Zor olacağa benziyor, geçmişten alıştığımız seçim havası yaşanmamakta. Esasen son derece doğru bir uygulama, çevre kirliliği yaşanmıyor anlamsız bir şekilde kaynaklar heba edilmiyor.

Parti bayrakları şehrin her bölgesini kaplar, hatta bir birleriyle yarışılır ana caddeler bayrak flamalar ve afişlerle süslenmeye çalışılırdı. Gerçi son yıllarda yerel ve genel iktidar AKP öncülüğü vardı, tek renkten oluşan süslemeler.

                Her ne kadar süsleme olsa da sonuç itibariyle çöp olan kaynaklar, seçimin sürecine katkısı olduğu tartışılan hem görüntü kirliliği hem de kaynak savurganlığı yaratan uygulamalardan vazgeçildi.

                Zorunluluk hali sanırım, yaşadığımız ve on bir ili etkisi altına alan büyük yıkım ve can kayıplarımız vesile oldu, abartıdan uzak seçim dönemi yaşanmakta.

                Hele ki yüksek ses bağırtılan seçim araçları, bir türlü anlam veremediğim rahatsızlık vermekten öte hiçbir faydası olmayan çağ gerisinde kalmış ilkel seçim yöntemlerinden kaçınılıyor. Umarım kalan sürede böyle değerlendirilir.

                Yıllar öncesi bir anım aklıma geldi, yurt dışı seyahatimiz sırasında tesadüf yolu ile yerel yönetimler seçimi olduğunu öğrenmiştik. Birkaç gündür bulunduğumuz şehirde seçim vardı ve bunu hiçbir surette anlamamıştık, gazete haberi marifetiyle haberdar olmuştuk.

                Ortada ne parti bayrakları ne de afişler vardı.

                Seçim kampanyası denilen süre adayların taahhüdü ve bir birleriyle yaptıkları açık oturumlar ile geçiyordu. Eski Türkiye geleneğinde vardı, hatırlanacaktır tüm adaylar TV canlı yayınında bir araya gelir ve tartışma yürütülürdü. Yurttaşın kararında önemli yer alırdı bu türden programlar.

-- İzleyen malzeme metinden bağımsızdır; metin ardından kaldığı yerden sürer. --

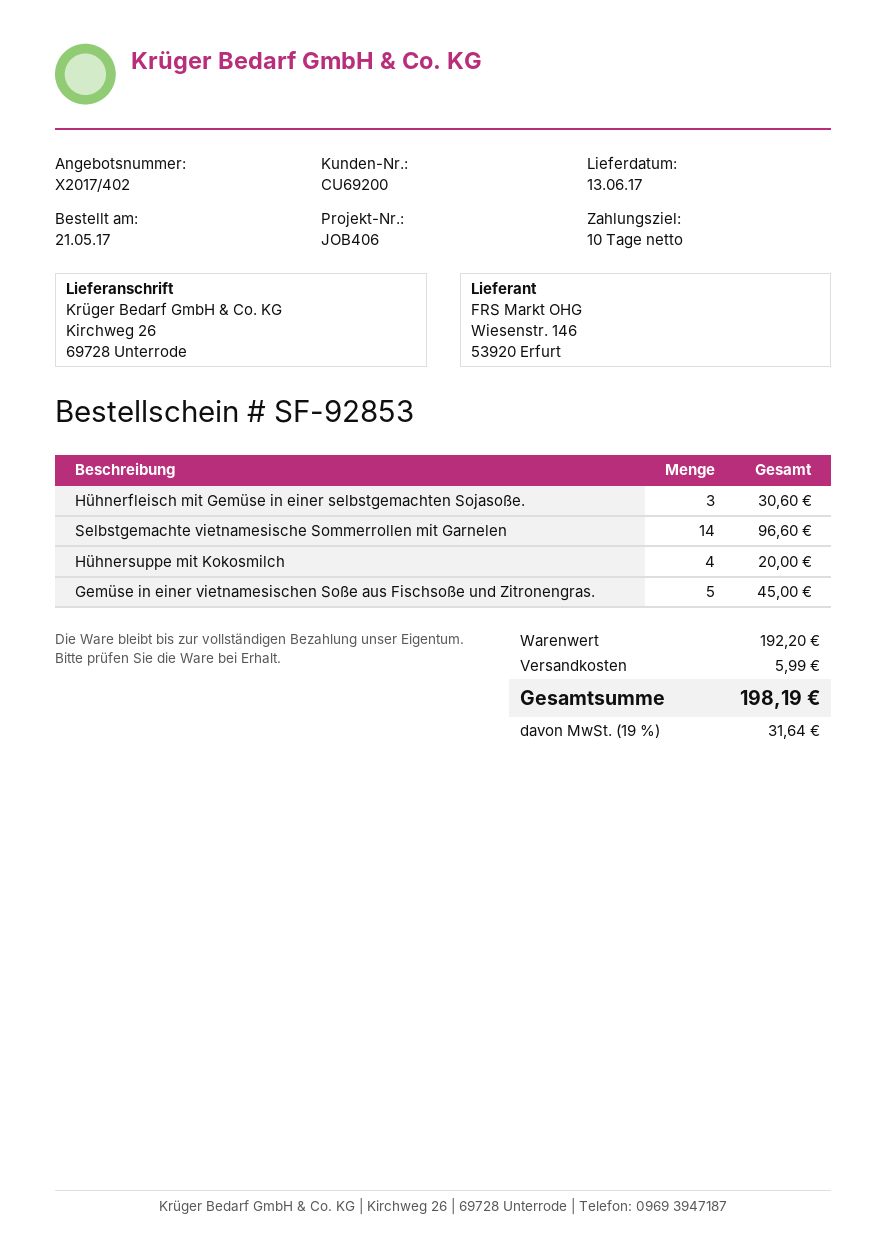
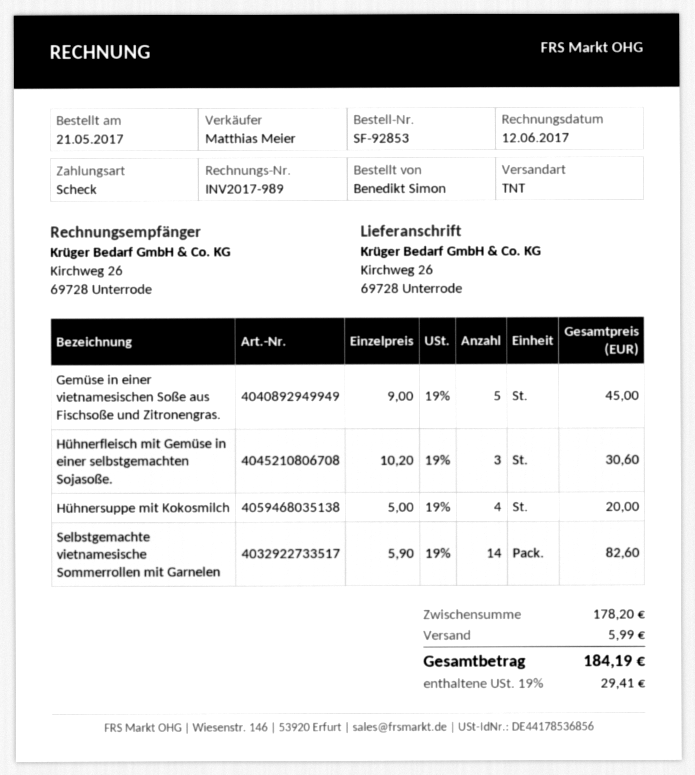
Selbstgemachte vietnamesische Sommerrollen mit Garnelen: 14 for 96.60 -> 14 for 82.60
subtotal: 192.20 -> 178.20
tax: 19% = 31.64 -> 19% = 29.41
total: 198.19 -> 184.19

                Eski Türkiye alışkanlığını terk edeli bir hayli zaman oldu, 03 Kasım 2002 seçim öncesi CHP Genel Başkanı rahmetli Deniz Baykal ve AKP Genel Başkanı Recep Tayyip Erdoğan, son örnekti. Malum bu tarih aynı zamanda AKP iktidarı dönemine denk düşer ve sonrası AKP tarzı siyaset anlayışı egemen oldu.

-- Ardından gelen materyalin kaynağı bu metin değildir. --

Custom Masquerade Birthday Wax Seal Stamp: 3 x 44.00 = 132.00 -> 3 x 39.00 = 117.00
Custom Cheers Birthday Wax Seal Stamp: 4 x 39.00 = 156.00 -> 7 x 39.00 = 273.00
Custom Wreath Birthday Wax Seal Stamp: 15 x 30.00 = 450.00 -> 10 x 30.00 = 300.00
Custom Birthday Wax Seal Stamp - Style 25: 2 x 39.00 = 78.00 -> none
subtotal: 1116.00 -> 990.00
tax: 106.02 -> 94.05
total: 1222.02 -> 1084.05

                Alışkanlıklarımız terk edildi, muhalefet parti temsilcileri birçok kez çağrıda bulunmuş olsalar da iktidar temsilcileri TV programlarına çıkmaktan kaçındılar. AKP Genel Başkanı Recep Tayyip Erdoğan, tek başına programa çıkar ve önceden belirlenmiş sorularla yürütülen program alışkanlığı yerleşti ki yerel siyasetinde yol haritası oldu.

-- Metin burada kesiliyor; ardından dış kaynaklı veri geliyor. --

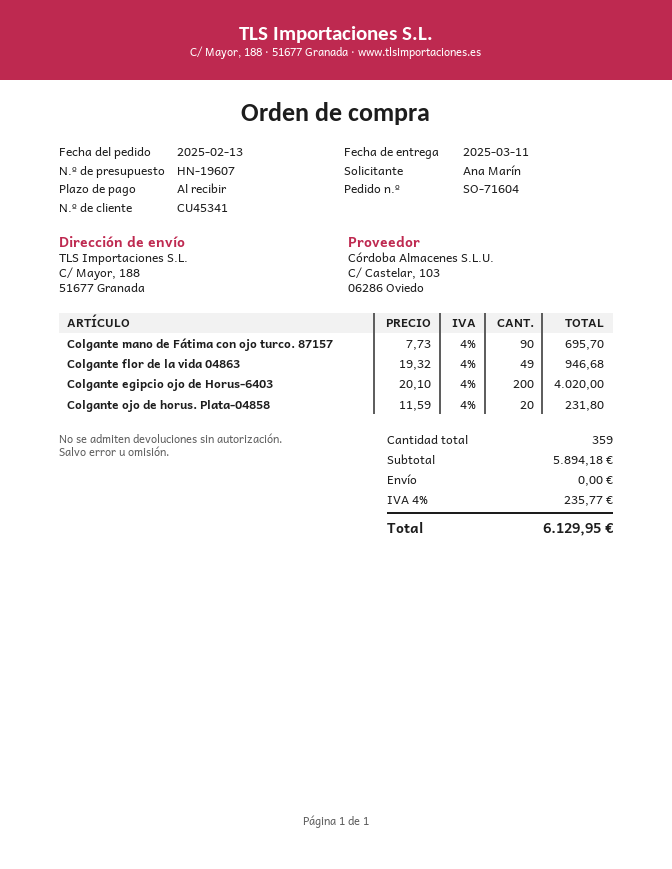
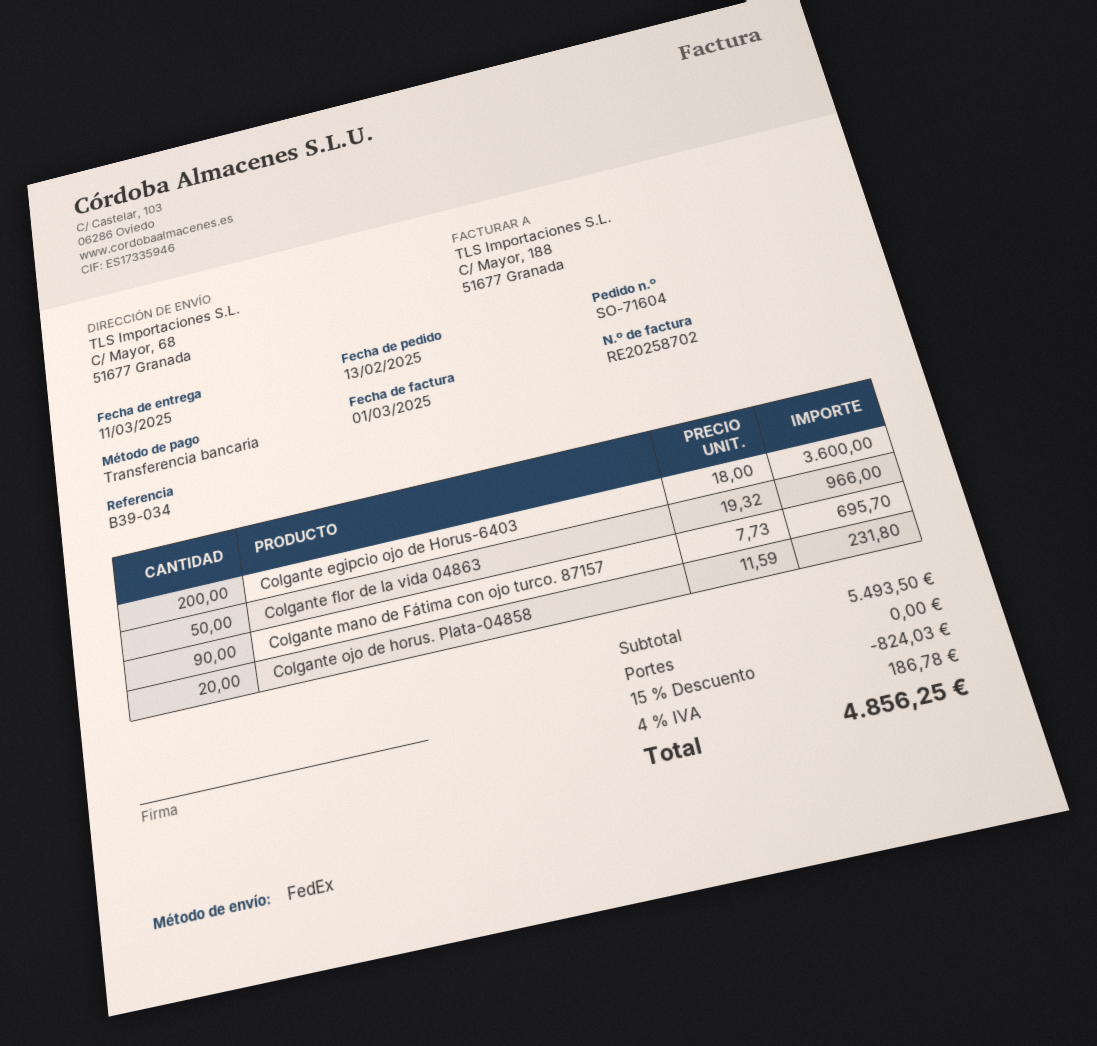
ship to: C/ Mayor, 188, 51677 Granada -> C/ Mayor, 68, 51677 Granada
Colgante flor de la vida 04863: 49 x 19.32 = 946.68 -> 50 x 19.32 = 966.00
Colgante egipcio ojo de Horus-6403: 200 x 20.10 = 4020.00 -> 200 x 18.00 = 3600.00
subtotal: 5894.18 -> 5493.50
discount: none -> 15% = 824.03
tax: 4% = 235.77 -> 4% = 186.78
total: 6129.95 -> 4856.25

                Oysaki gelişmiş demokrasilerde seçimin en önemli aracıdır TV programları, ileriye gittik derken meselenin esasında çokta geriye gitmişiz farkında olmadan.

                Yine hatırlarım, 12 Haziran 2011 seçimleri öncesi yaygın TV kanallarından biri illerde seçim çalışması yürütmekte ve adayları ekrana çıkarmaktaydı. O döneme dair bir çağrıda bulunmuştuk AKP seçim çalışma ekibine, adaylar TV ekranında yer alsınlar şehre dair projeleri tartışsınlar istemiştik. Cevap ise bilindik tarzda idi AKP klasiği seçim anlayışı.  Her aday bağımsız çıksın kendini anlatsın yönünde oldu.

                Bugünde bu çağrıyı tekrarlamış olalım, şehrin TV kanalı 264 ekranlarında tüm adaylar bir araya gelsin ve şehri konuşabilsinler. Hem bu sayede seçim çalışmaları daha pratik hale dönüşebilsin, kaynaklar gereksiz heba edilmemiş olsun zamanda ekonomik kullanılmış olsun.

                Bu çağrıya AKP çevreleri ne der bilemiyorum, umarım olumlu cevap verirler ve örnek oluşturacak bir başlangıç olur.

                Fırsat eşitliği de sağlanmış olur, aksi hal yerel ve genel iktidar şehrin bütününe hâkim oluyor ve muhalefet temsilcilerine alan açmıyor. Reklam panoları başta olmak üzere iktidar adaylarının emrinde ve tek ses, haksız rekabetin önü açılıyor.

                Seçim ekonomisi adı altında harcanan kaynaklar üzerinden de tasarruf sağlanmış olur…

                TV 264 ekranı birçok sorunu çözer.